Fastest way to get Google Storage bucket size?

Google Cloud-StorageGsutil

Google Cloud-Storage Problem Overview


I'm currently doing this, but it's VERY slow since I have several terabytes of data in the bucket:

gsutil du -sh gs://my-bucket-1/

And the same for a sub-folder:

gsutil du -sh gs://my-bucket-1/folder

Is it possible to somehow obtain the total size of a complete bucket (or a sub-folder) elsewhere or in some other fashion which is much faster?

Google Cloud-Storage Solutions


Solution 1 - Google Cloud-Storage

The visibility for google storage here is pretty shitty

The fastest way is actually to pull the stackdriver metrics and look at the total size in bytes: enter image description here

Unfortunately there is practically no filtering you can do in stackdriver. You can't wildcard the bucket name and the almost useless bucket resource labels are NOT aggregate-able in stack driver metrics

Also this is bucket level only- not prefixes

The SD metrics are updated daily so unless you can wait a day you cant use this to get the current size right now

UPDATE: Stack Driver metrics now support user metadata labels so you can label your GCS buckets and aggregate those metrics by custom labels you apply.

Solution 2 - Google Cloud-Storage

Unfortunately, no. If you need to know what size the bucket is right now, there's no faster way than what you're doing.

If you need to check on this regularly, you can enable bucket logging.

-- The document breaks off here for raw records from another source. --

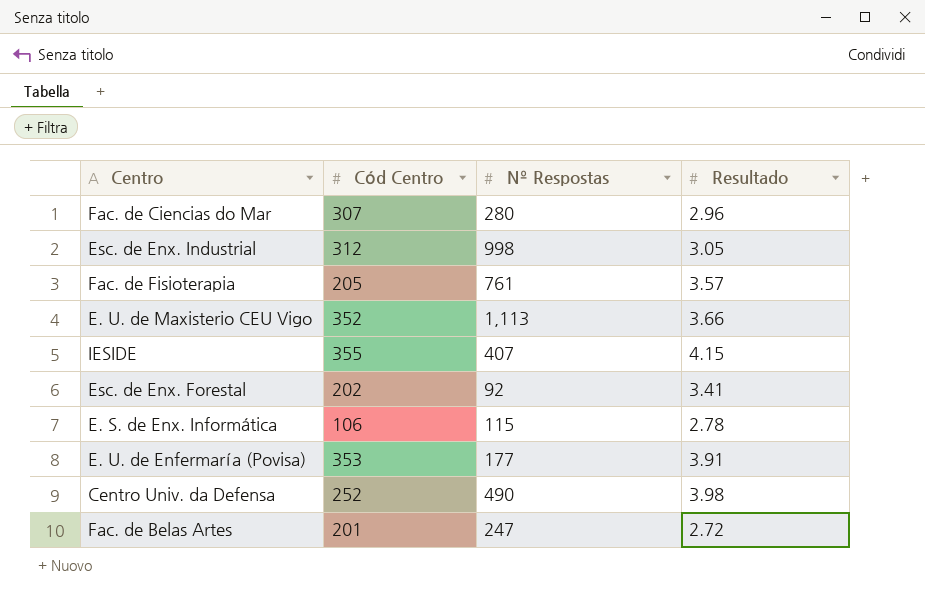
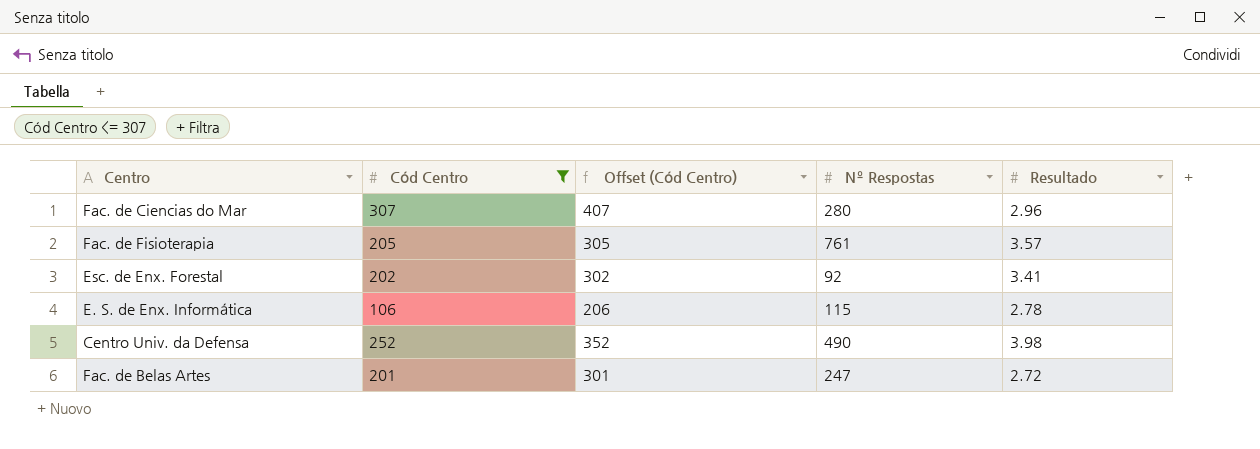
filter: none -> Cód Centro <= 307
column Offset (Cód Centro) | formula: none -> [Cód Centro] + 100

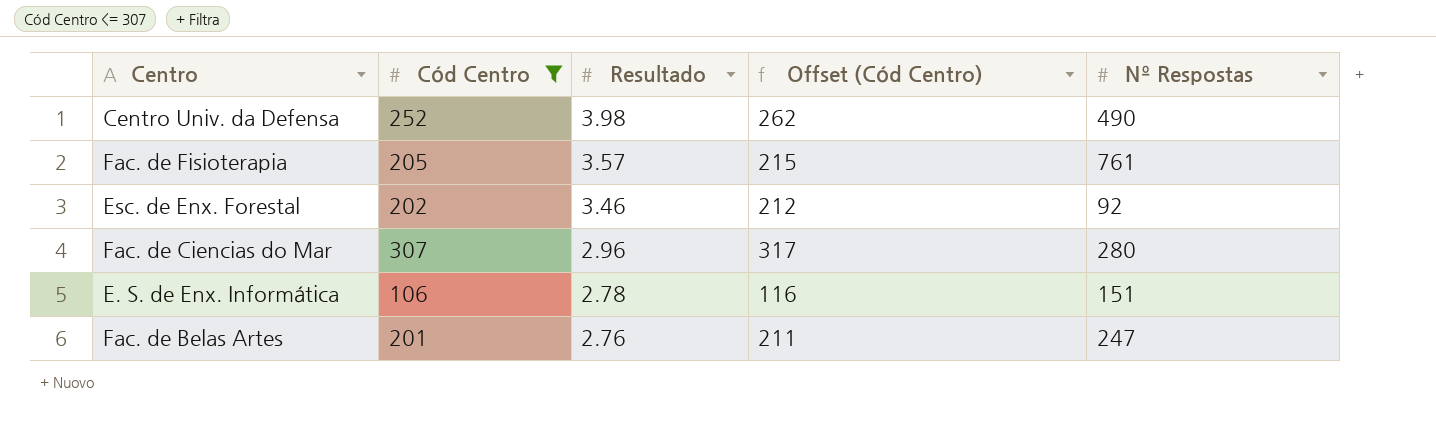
row order: none -> Resultado descending
column Resultado | position: 5 -> 3
column Offset (Cód Centro) | formula: [Cód Centro] + 100 -> [Cód Centro] + 10
Esc. de Enx. Forestal | Resultado: 3.41 -> 3.46
E. S. de Enx. Informática | Nº Respostas: 115 -> 151
Fac. de Belas Artes | Resultado: 2.72 -> 2.76

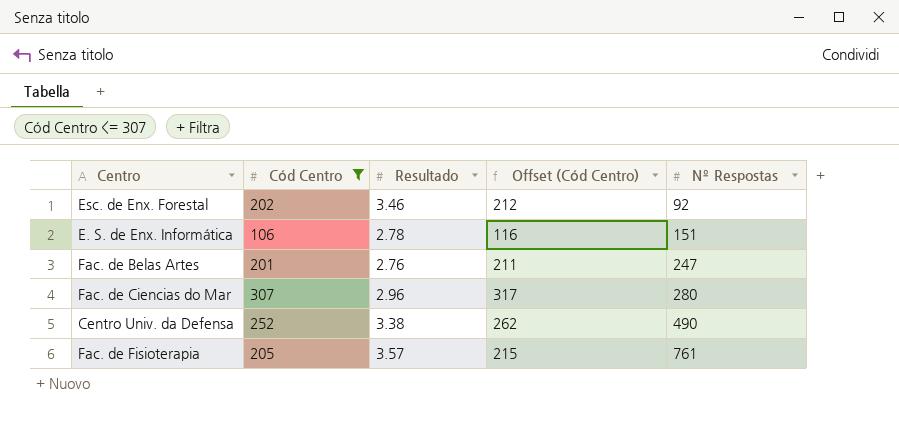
row order: Resultado descending -> Nº Respostas ascending
Centro Univ. da Defensa | Resultado: 3.98 -> 3.38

Google Cloud Storage will generate a daily storage log that you can use to check the size of the bucket. If that would be useful, you can read more about it here: https://cloud.google.com/storage/docs/accesslogs#delivery

Solution 3 - Google Cloud-Storage

If the daily storage log you get from enabling bucket logging (per Brandon's suggestion) won't work for you, one thing you could do to speed things up is to shard the du request. For example, you could do something like:

gsutil du -s gs://my-bucket-1/a* > a.size &
gsutil du -s gs://my-bucket-1/b* > b.size &
...
gsutil du -s gs://my-bucket-1/z* > z.size &
wait
awk '{sum+=$1} END {print sum}' *.size

(assuming your subfolders are named starting with letters of the English alphabet; if not; you'd need to adjust how you ran the above commands).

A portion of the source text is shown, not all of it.